→ **Problem details**
Please find the line that holds "box-shadow:0 2px 10px" below and reproduce it, along with every line after it through the end, exactly and without pictures.

☆ ☆ ☆ ☆

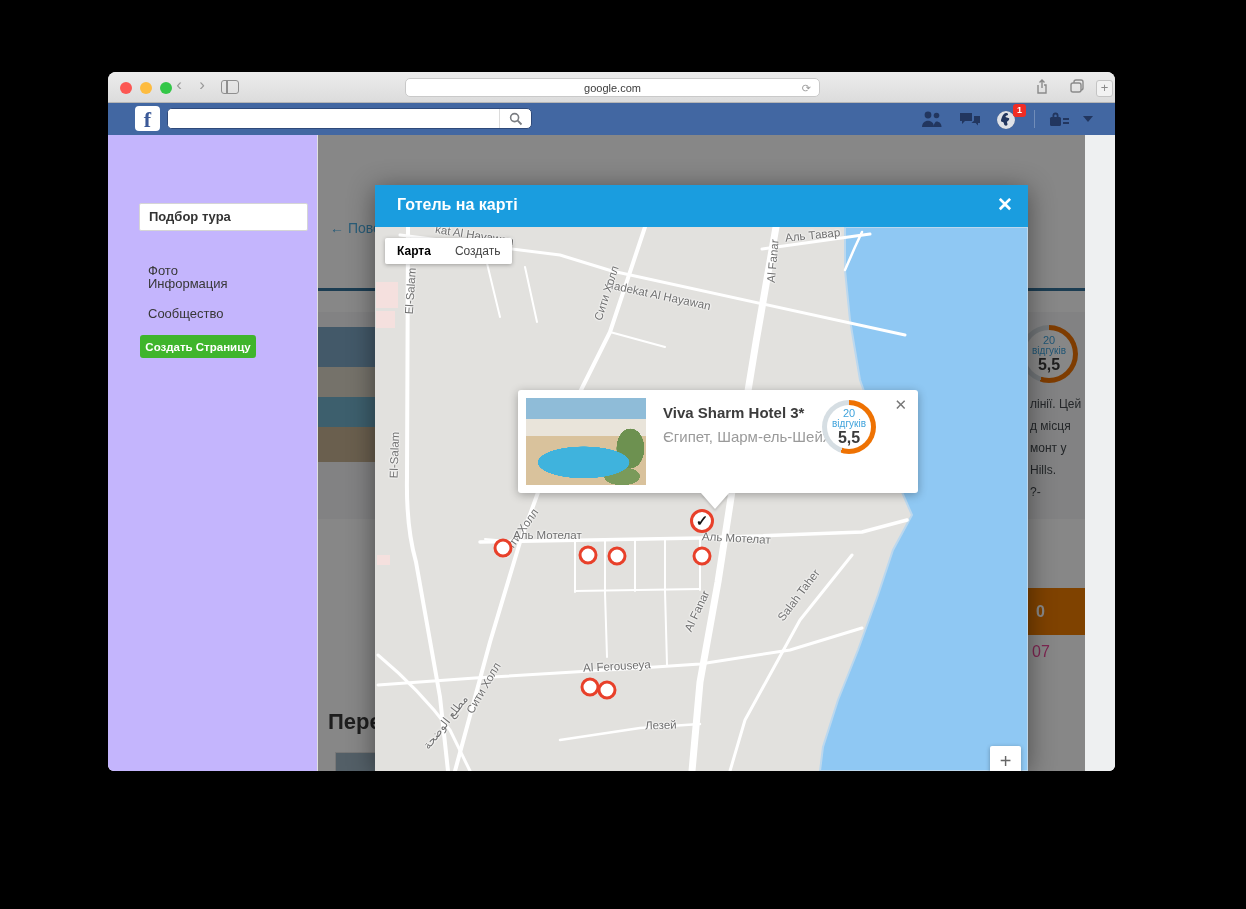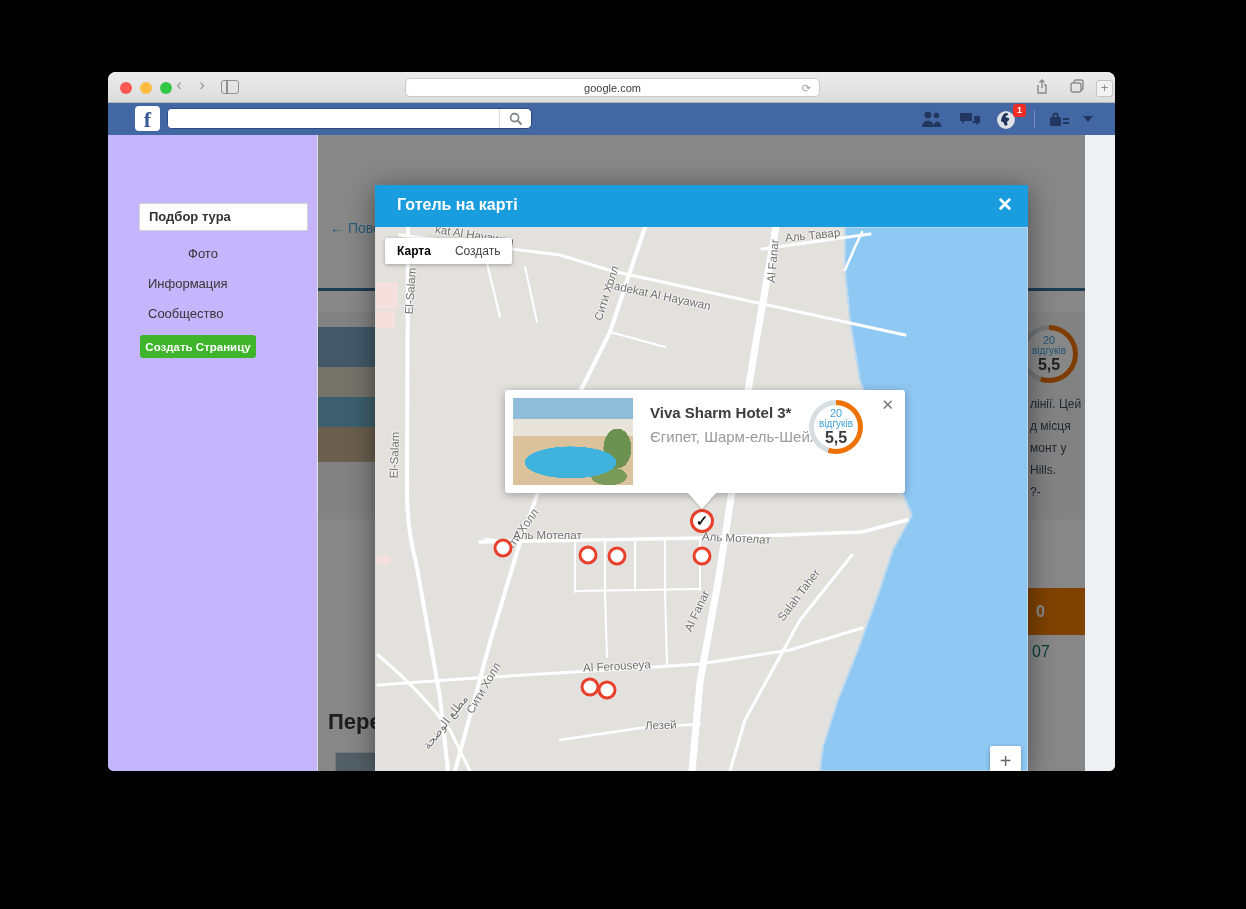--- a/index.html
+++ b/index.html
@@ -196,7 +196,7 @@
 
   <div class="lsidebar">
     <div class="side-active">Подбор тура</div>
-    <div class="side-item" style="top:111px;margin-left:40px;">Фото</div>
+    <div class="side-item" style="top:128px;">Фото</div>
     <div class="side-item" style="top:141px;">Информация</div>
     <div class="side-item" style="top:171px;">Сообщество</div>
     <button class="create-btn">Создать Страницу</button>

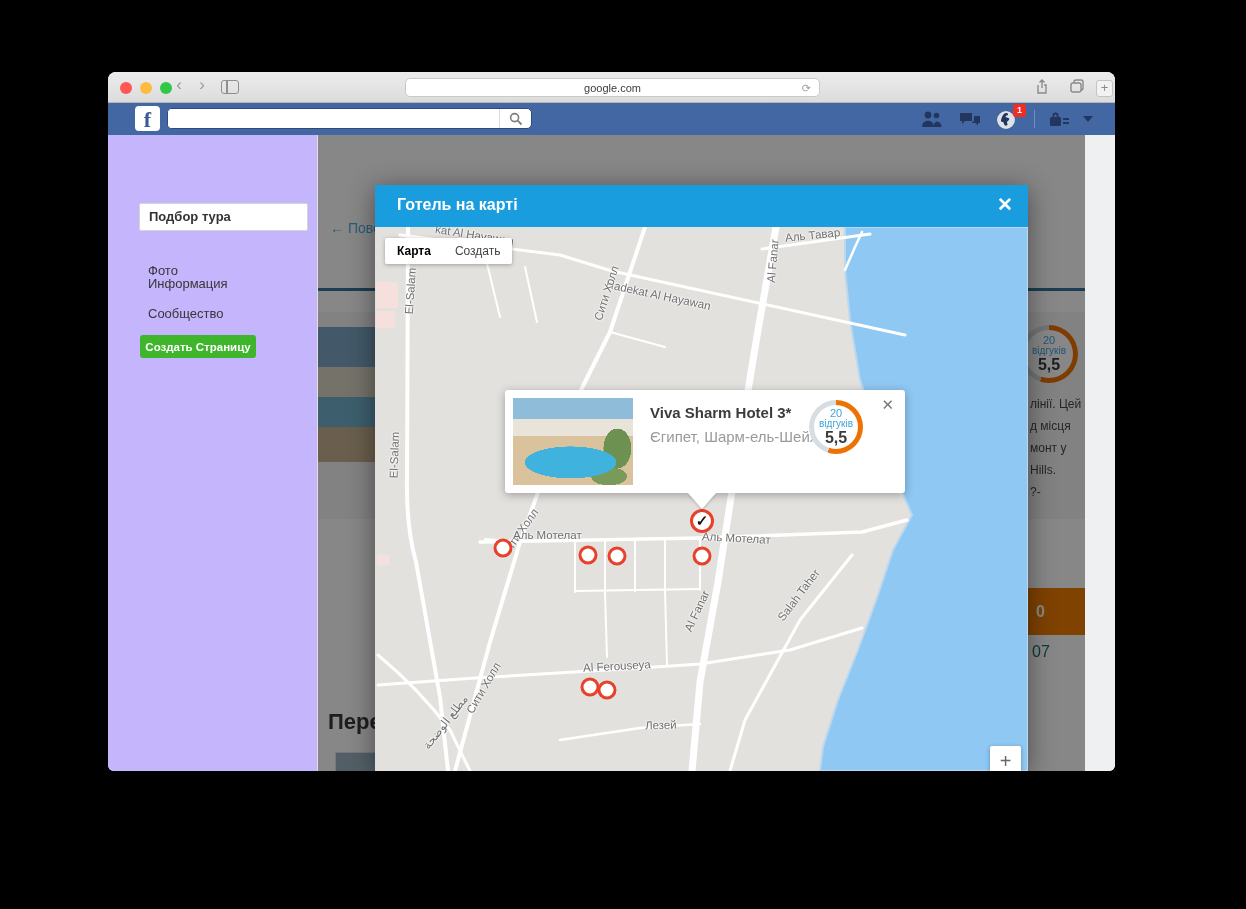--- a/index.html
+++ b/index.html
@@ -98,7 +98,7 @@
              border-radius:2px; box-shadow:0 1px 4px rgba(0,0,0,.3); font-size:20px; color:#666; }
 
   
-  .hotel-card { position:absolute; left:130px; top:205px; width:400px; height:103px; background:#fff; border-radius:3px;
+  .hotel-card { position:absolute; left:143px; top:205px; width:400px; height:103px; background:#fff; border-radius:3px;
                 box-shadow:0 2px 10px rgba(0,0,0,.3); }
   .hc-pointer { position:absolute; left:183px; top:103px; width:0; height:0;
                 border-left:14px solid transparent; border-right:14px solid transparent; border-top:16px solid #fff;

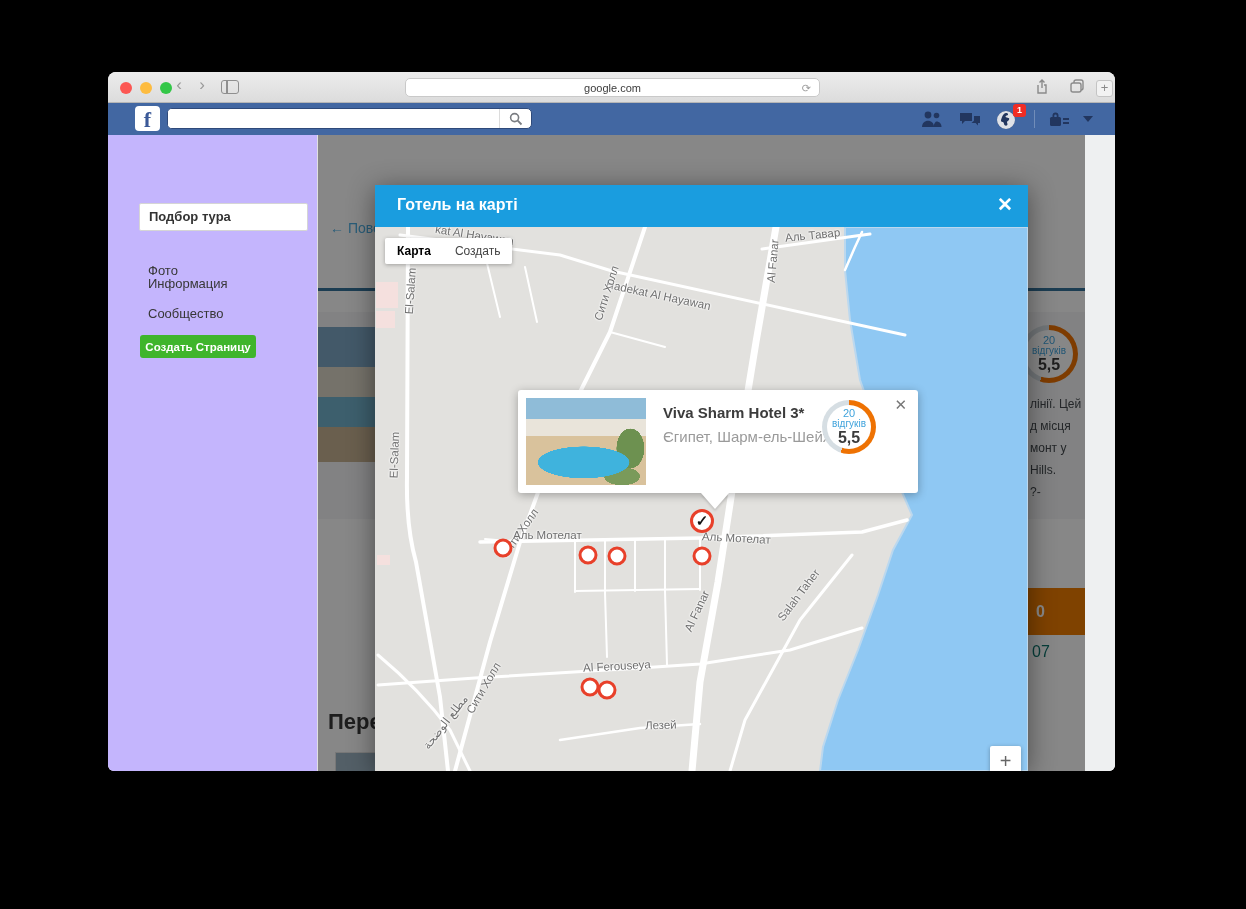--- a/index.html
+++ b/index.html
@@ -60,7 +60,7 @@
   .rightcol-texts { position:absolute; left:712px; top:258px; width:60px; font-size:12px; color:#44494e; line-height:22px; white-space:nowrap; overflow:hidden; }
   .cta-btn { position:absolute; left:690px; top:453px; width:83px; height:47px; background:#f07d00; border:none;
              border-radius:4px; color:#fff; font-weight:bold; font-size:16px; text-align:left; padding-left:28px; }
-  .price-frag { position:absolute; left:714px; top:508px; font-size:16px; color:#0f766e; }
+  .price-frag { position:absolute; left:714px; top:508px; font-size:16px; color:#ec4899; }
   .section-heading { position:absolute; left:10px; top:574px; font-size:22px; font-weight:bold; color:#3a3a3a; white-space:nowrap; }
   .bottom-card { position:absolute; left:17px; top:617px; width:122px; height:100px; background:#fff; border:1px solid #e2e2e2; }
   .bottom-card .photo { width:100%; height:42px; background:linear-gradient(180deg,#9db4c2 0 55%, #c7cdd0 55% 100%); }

☆ ☆ ☆ ☆

→ **Solution**
                 box-shadow:0 2px 10px rgba(0,0,0,.3); }
   .hc-pointer { position:absolute; left:183px; top:103px; width:0; height:0;
                 border-left:14px solid transparent; border-right:14px solid transparent; border-top:16px solid #fff;

--- a/index.html
+++ b/index.html
@@ -60,7 +60,7 @@
   .rightcol-texts { position:absolute; left:712px; top:258px; width:60px; font-size:12px; color:#44494e; line-height:22px; white-space:nowrap; overflow:hidden; }
   .cta-btn { position:absolute; left:690px; top:453px; width:83px; height:47px; background:#f07d00; border:none;
              border-radius:4px; color:#fff; font-weight:bold; font-size:16px; text-align:left; padding-left:28px; }
-  .price-frag { position:absolute; left:714px; top:508px; font-size:16px; color:#0f766e; }
+  .price-frag { position:absolute; left:714px; top:508px; font-size:16px; color:#ec4899; }
   .section-heading { position:absolute; left:10px; top:574px; font-size:22px; font-weight:bold; color:#3a3a3a; white-space:nowrap; }
   .bottom-card { position:absolute; left:17px; top:617px; width:122px; height:100px; background:#fff; border:1px solid #e2e2e2; }
   .bottom-card .photo { width:100%; height:42px; background:linear-gradient(180deg,#9db4c2 0 55%, #c7cdd0 55% 100%); }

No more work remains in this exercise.